Chambers's Encyclopaedia, Volume 10: Swastika to Zyrianovsk and Index, p. 154

Theatines, a religious brotherhood of the Roman Catholic Church, which played a very important part in the internal movement for reformation which took place in Central and Southern Italy towards the middle of the 16th century. The founders of this association were a party of friends, Cajetan di Thiene, John Peter Caraffa, at that time Bishop of Theate (from which the Congregation took the name Theatine), Paul Consiglieri, and Bonifazio di Colle. Cajetan and Caraffa, in concert with the two other friends named above, having resigned all their preferments, obtained in 1524 a brief of Clement, formally constituting the new brotherhood, with the three usual vows, and with the privilege of electing their superior, who was to hold office for three years.
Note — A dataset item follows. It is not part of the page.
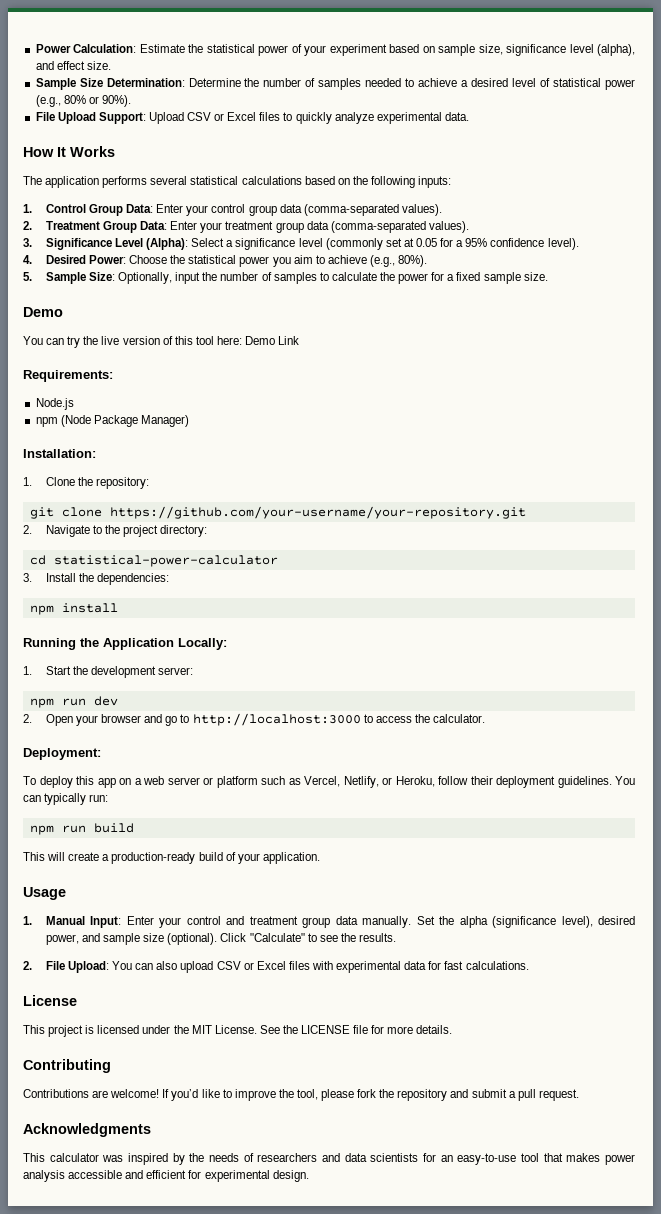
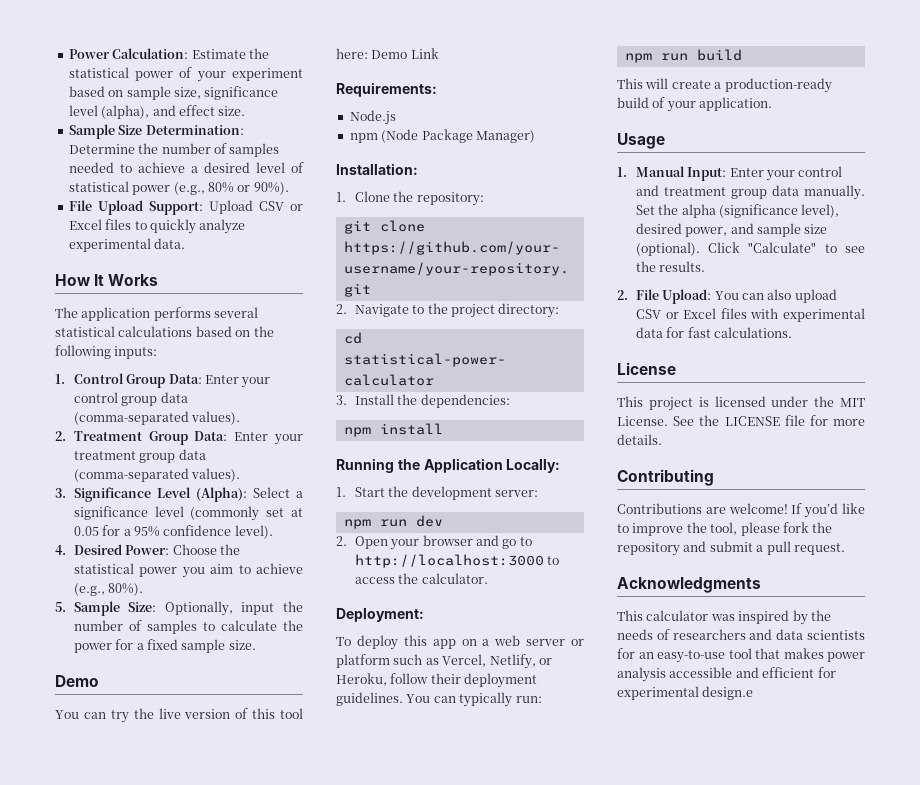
- This calculator was inspired by the needs of researchers and data scientists for an easy-to-use tool that makes power analysis accessible and efficient for experimental design.
+ This calculator was inspired by the needs of researchers and data scientists for an easy-to-use tool that makes power analysis accessible and efficient for experimental design.e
They were forbidden to possess property, and were to subsist entirely upon the alms of the faithful; and yet they were strictly forbidden to beg, or in any way to solicit charitable contributions. Their first convent was opened in Rome, and Caraffa, afterwards Pope Paul IV., was chosen as the first superior. He was succeeded in 1527 by Cajetan, and the Congregation began to extend over Italy, and afterwards into Spain, Poland, Germany, not reaching France till 1644. To their activity, devotedness, and zeal Ranke ascribes much of the success of that remarkable reaction against Protestantism which took place in the later half of the 16th century. Subsequently the Theatine order is confined to Italy. A body of Theatine nuns was established in 1618.